Groenlândia: geopolítica não é moral, é sobrevivência estratégica

Publicado em 25 de janeiro de 2026

Baseado em palestra do professor Bentocello, é necessário tratar a possível anexação da Groenlândia pelos Estados Unidos fora do campo emocional, ideológico ou moral. Trata-se de geopolítica dura, do tipo que define quem controla o próximo século.

A Groenlândia ocupa uma posição única e estratégica: está localizada entre os Estados Unidos, a Europa e a Rússia, no coração do Ártico. Essa região deixou de ser apenas um território gelado e periférico para se tornar a nova rota marítima comercial global — possivelmente a mais importante do mundo nas próximas décadas.

Hoje, essa rota é majoritariamente controlada pela Rússia, que já conseguiu reduzir em cerca de 50% o tempo de transporte entre a Ásia e a Europa. Isso não é apenas logística: é poder econômico, poder naval, controle das cadeias globais e redução brutal do custo do frete. Quem domina a rota domina o comércio.

A Groenlândia é o ponto-chave desse tabuleiro. Quem controla a ilha controla:

a vigilância aérea do Ártico,

a rota marítima,

a defesa antimíssil,

e a instalação de sistemas de interceptação antecipada de mísseis.

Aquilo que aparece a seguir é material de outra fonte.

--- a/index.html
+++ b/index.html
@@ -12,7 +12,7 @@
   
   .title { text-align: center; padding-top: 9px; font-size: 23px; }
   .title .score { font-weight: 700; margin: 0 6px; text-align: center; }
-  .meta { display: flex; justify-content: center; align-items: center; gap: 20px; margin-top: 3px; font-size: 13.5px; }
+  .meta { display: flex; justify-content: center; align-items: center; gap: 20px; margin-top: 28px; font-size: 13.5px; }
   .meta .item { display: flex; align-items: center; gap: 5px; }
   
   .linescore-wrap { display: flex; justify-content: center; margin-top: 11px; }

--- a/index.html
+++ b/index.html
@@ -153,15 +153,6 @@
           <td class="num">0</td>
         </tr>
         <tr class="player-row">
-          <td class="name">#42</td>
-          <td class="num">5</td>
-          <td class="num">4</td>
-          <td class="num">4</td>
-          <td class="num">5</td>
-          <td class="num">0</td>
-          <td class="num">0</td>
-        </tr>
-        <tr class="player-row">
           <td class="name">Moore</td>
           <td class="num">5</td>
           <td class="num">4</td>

Para os Estados Unidos, isso é vital. Interceptar um míssil antes de ele se aproximar do território americano é a diferença entre defesa e vulnerabilidade. Não se trata de projeção de poder abstrata, mas de segurança nacional concreta.

Enquanto o Ocidente debate resoluções, a Rússia constrói. Hoje, a Rússia possui mais de 50 bases militares no Ártico, com pistas aéreas, portos militares, sistemas de mísseis e a maior frota de quebra-gelos do mundo, incluindo sete de propulsão nuclear. Isso não é retórica: é infraestrutura real, instalada e operacional.

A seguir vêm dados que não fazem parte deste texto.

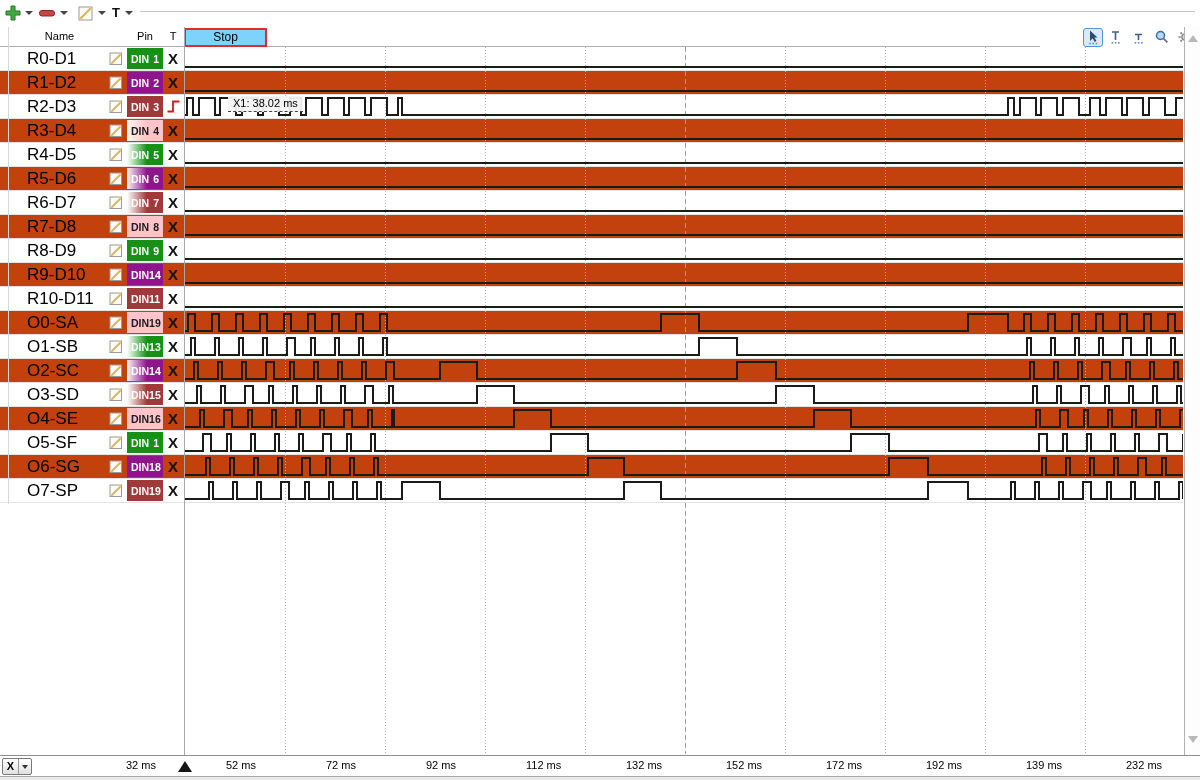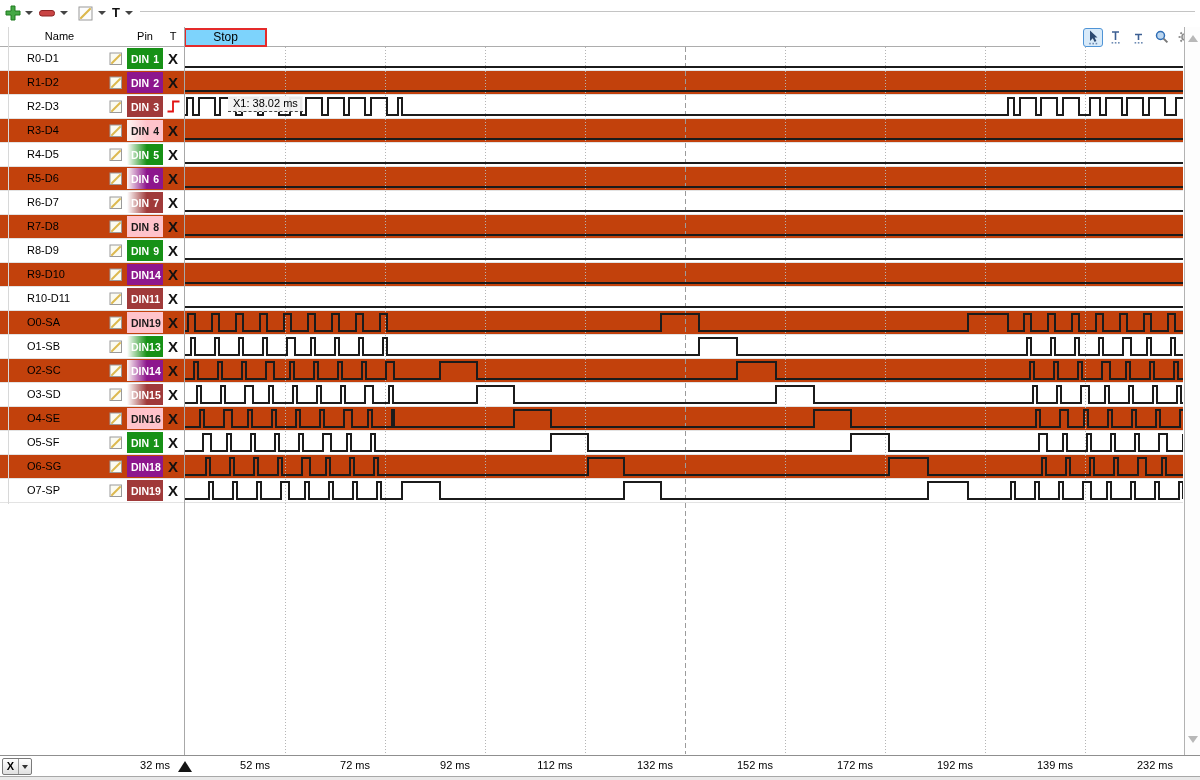--- a/index.html
+++ b/index.html
@@ -27,7 +27,7 @@
   .row{position:relative;width:1183px;height:24px;box-sizing:border-box;border-bottom:1px solid #e3e3e3;}
   .row.odd{background:#c2410c;}
   .row.even{background:#ffffff;}
-  .chname{position:absolute;left:27px;top:0;height:23px;line-height:23px;font-size:11px;color:#000;}
+  .chname{position:absolute;left:27px;top:0;height:23px;line-height:23px;font-size:17px;color:#000;}
   .editic{position:absolute;left:109px;top:5px;width:14px;height:14px;}
   .badge{position:absolute;left:127px;top:1px;width:36px;height:21px;box-sizing:border-box;
          display:flex;align-items:center;justify-content:space-between;padding:0 4px;

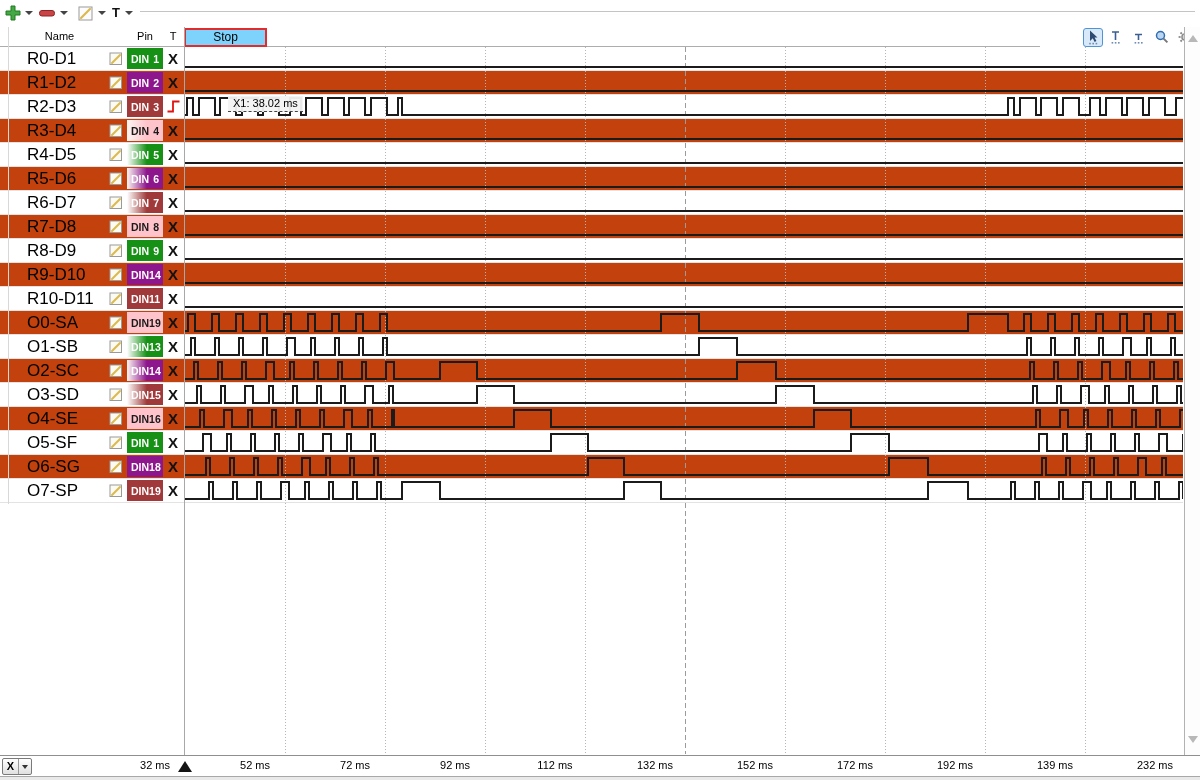--- a/index.html
+++ b/index.html
@@ -49,7 +49,7 @@
           padding:1px 5px 2px 5px;font-size:11px;color:#000;border-bottom:1px dashed #444;white-space:nowrap;text-align:center;}
   
   #taxis{position:absolute;left:0;top:755px;width:1200px;height:20px;background:#fff;border-top:1px solid #8f8f8f;z-index:6;}
-  .tick{position:absolute;top:3px;width:58px;text-align:center;font-size:11px;color:#000;}
+  .tick{position:absolute;top:3px;width:58px;text-align:left;font-size:11px;color:#000;}
   #trigmark{position:absolute;top:5px;width:0;height:0;border-left:7px solid transparent;
             border-right:7px solid transparent;border-bottom:11px solid #141414;z-index:7;}
   #xsel{position:absolute;left:2px;top:2px;height:15px;display:flex;align-items:stretch;border:1px solid #7a7a7a;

Do outro lado, a China avança de forma silenciosa e eficiente. Investe em:

portos no norte da Europa,

infraestrutura logística ligada à Nova Rota da Seda,

mineração na Groenlândia,

e, principalmente, terras raras.

A China já controla mais de 70% do refino mundial de terras raras, insumos essenciais para:

baterias,

mísseis nucleares,

inteligência artificial,

sistemas militares avançados.

E a Groenlândia possui reservas não exploradas estratégicas desses minerais. Quem chegar primeiro não apenas extrai — define as regras do jogo.

Enquanto isso, a OTAN conta com 32 países, mas mais da metade não cumpre a meta mínima de 2% do PIB em gastos militares. Os Estados Unidos bancam mais de 65% do orçamento da OTAN. Ou seja, pagam a conta, têm o poder militar e, logicamente, querem definir a estratégia.

O problema é que a Europa insiste em operar por meio de:

resoluções,

conselhos,

votações,

cooperação burocrática,

discursos morais.

Isso é lento. Geopolítica não espera consenso.

Rússia e China jogam de outra forma:
estratégia clara, logística pesada, ocupação territorial e objetivos definidos. Sem espetáculo. Sem discursos vazios.

Os Estados Unidos entendem que precisam se antecipar, marcar presença e consolidar posição antes que Rússia e China completem seu avanço no Ártico. A questão não é se Trump é simpático ou antipático. Isso é irrelevante.

A questão central é simples:
quem controla as rotas, os minerais e as bases logísticas controlará o próximo século.

Grande parte do Ocidente ainda acredita que geopolítica funciona como uma assembleia: discursos, resoluções e boas intenções. A realidade é outra. O mundo real é decidido por quem chega primeiro, constrói primeiro e controla primeiro.

No Ártico, não vence quem fala melhor.
Vence quem ocupa.

Este artigo é de minha inteira responsabilidade.
Emir Candeia Gurjão

Opinião direta (em forma de analogia)

A Groenlândia é como um cruzamento de rodovias no deserto: quem controla o entroncamento decide quem passa, quanto paga e quem fica de fora. Não é uma questão de simpatia, é uma questão de controle do fluxo.